# PROMPT
An exact copy of every entry below is needed.

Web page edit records
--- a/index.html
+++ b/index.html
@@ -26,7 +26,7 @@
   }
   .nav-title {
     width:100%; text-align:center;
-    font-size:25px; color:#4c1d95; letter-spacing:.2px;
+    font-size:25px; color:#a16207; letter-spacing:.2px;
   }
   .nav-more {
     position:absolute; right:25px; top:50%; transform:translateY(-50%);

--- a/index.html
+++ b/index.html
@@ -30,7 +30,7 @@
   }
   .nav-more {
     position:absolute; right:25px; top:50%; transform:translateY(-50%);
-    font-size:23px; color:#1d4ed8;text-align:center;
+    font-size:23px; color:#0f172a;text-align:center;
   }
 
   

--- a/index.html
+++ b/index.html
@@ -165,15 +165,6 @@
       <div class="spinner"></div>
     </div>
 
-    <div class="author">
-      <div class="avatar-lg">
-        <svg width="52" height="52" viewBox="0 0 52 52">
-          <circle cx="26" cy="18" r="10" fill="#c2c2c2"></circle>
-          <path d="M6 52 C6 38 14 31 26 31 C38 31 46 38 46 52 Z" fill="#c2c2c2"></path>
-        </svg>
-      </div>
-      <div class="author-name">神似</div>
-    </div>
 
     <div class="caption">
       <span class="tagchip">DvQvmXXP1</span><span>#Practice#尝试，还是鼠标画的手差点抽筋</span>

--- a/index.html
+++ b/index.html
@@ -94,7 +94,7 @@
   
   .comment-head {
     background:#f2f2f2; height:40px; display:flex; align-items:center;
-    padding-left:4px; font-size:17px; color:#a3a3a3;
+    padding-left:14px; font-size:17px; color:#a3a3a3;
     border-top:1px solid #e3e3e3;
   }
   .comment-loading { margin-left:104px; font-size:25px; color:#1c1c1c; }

# YOUR SOLUTION
--- a/index.html
+++ b/index.html
@@ -26,7 +26,7 @@
   }
   .nav-title {
     width:100%; text-align:center;
-    font-size:25px; color:#4c1d95; letter-spacing:.2px;
+    font-size:25px; color:#a16207; letter-spacing:.2px;
   }
   .nav-more {
     position:absolute; right:25px; top:50%; transform:translateY(-50%);

--- a/index.html
+++ b/index.html
@@ -30,7 +30,7 @@
   }
   .nav-more {
     position:absolute; right:25px; top:50%; transform:translateY(-50%);
-    font-size:23px; color:#1d4ed8;text-align:center;
+    font-size:23px; color:#0f172a;text-align:center;
   }
 
   

--- a/index.html
+++ b/index.html
@@ -165,15 +165,6 @@
       <div class="spinner"></div>
     </div>
 
-    <div class="author">
-      <div class="avatar-lg">
-        <svg width="52" height="52" viewBox="0 0 52 52">
-          <circle cx="26" cy="18" r="10" fill="#c2c2c2"></circle>
-          <path d="M6 52 C6 38 14 31 26 31 C38 31 46 38 46 52 Z" fill="#c2c2c2"></path>
-        </svg>
-      </div>
-      <div class="author-name">神似</div>
-    </div>
 
     <div class="caption">
       <span class="tagchip">DvQvmXXP1</span><span>#Practice#尝试，还是鼠标画的手差点抽筋</span>

--- a/index.html
+++ b/index.html
@@ -94,7 +94,7 @@
   
   .comment-head {
     background:#f2f2f2; height:40px; display:flex; align-items:center;
-    padding-left:4px; font-size:17px; color:#a3a3a3;
+    padding-left:14px; font-size:17px; color:#a3a3a3;
     border-top:1px solid #e3e3e3;
   }
   .comment-loading { margin-left:104px; font-size:25px; color:#1c1c1c; }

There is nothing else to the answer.